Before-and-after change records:
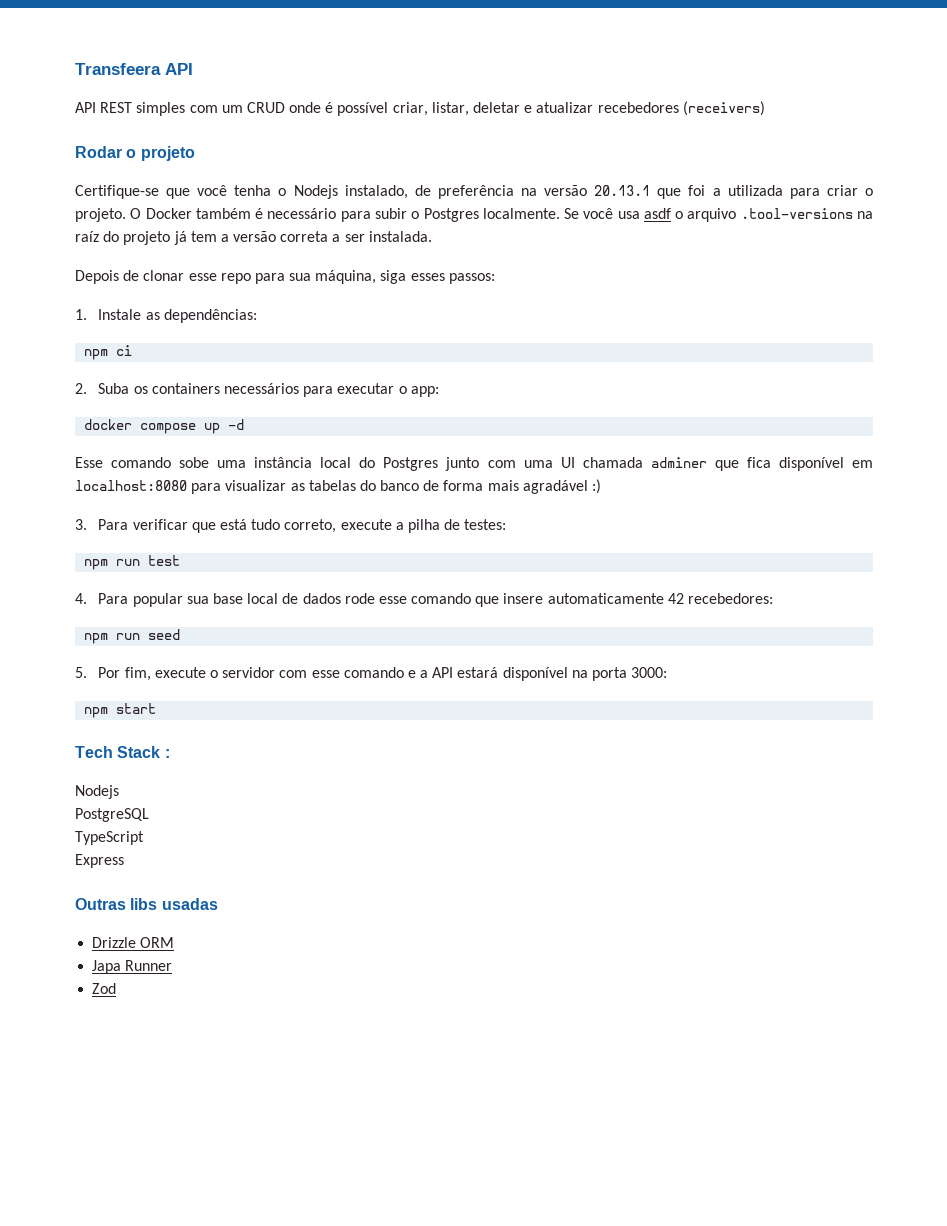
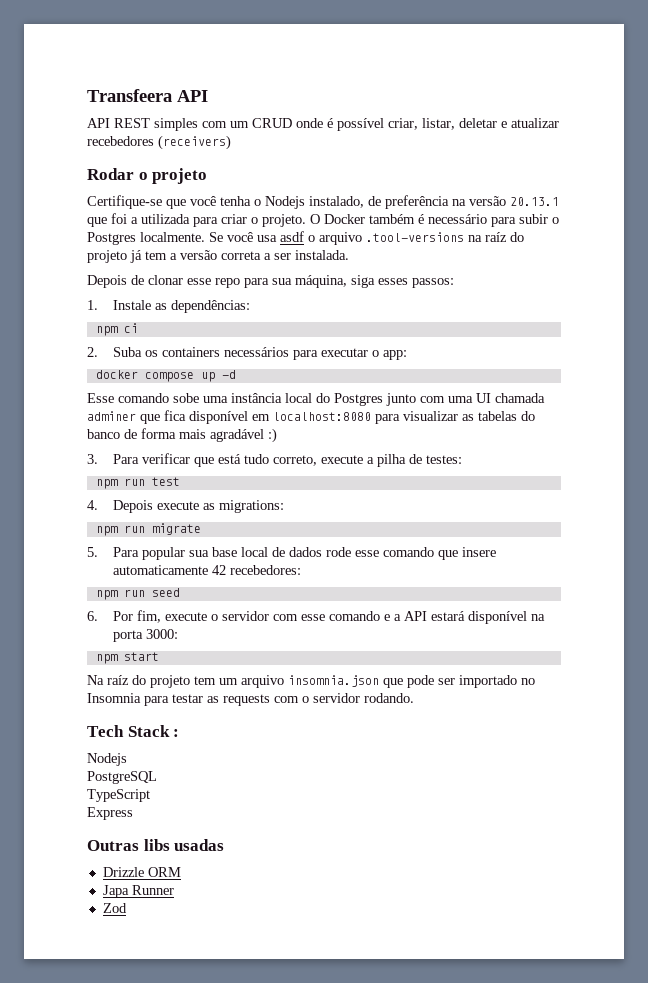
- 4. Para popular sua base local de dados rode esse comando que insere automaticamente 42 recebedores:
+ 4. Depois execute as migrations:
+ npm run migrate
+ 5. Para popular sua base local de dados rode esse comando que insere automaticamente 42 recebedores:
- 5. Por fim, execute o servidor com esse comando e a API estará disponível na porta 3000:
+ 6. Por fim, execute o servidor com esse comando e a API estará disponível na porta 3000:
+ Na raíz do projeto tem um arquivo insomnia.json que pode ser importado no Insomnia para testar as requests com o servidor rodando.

■ Assigned task: Write every entry again exactly as given, skipping the pictures.

■ Your response:
- 4. Para popular sua base local de dados rode esse comando que insere automaticamente 42 recebedores:
+ 4. Depois execute as migrations:
+ npm run migrate
+ 5. Para popular sua base local de dados rode esse comando que insere automaticamente 42 recebedores:
- 5. Por fim, execute o servidor com esse comando e a API estará disponível na porta 3000:
+ 6. Por fim, execute o servidor com esse comando e a API estará disponível na porta 3000:
+ Na raíz do projeto tem um arquivo insomnia.json que pode ser importado no Insomnia para testar as requests com o servidor rodando.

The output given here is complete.